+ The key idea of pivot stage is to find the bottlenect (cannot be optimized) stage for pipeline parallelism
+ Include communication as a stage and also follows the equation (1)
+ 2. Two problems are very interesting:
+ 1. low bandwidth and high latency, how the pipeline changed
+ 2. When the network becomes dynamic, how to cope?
------
### Exercise details
Your answer should be the lines of the records that include the word "stage".

### Written solution
+ The key idea of pivot stage is to find the bottlenect (cannot be optimized) stage for pipeline parallelism
+ Include communication as a stage and also follows the equation (1)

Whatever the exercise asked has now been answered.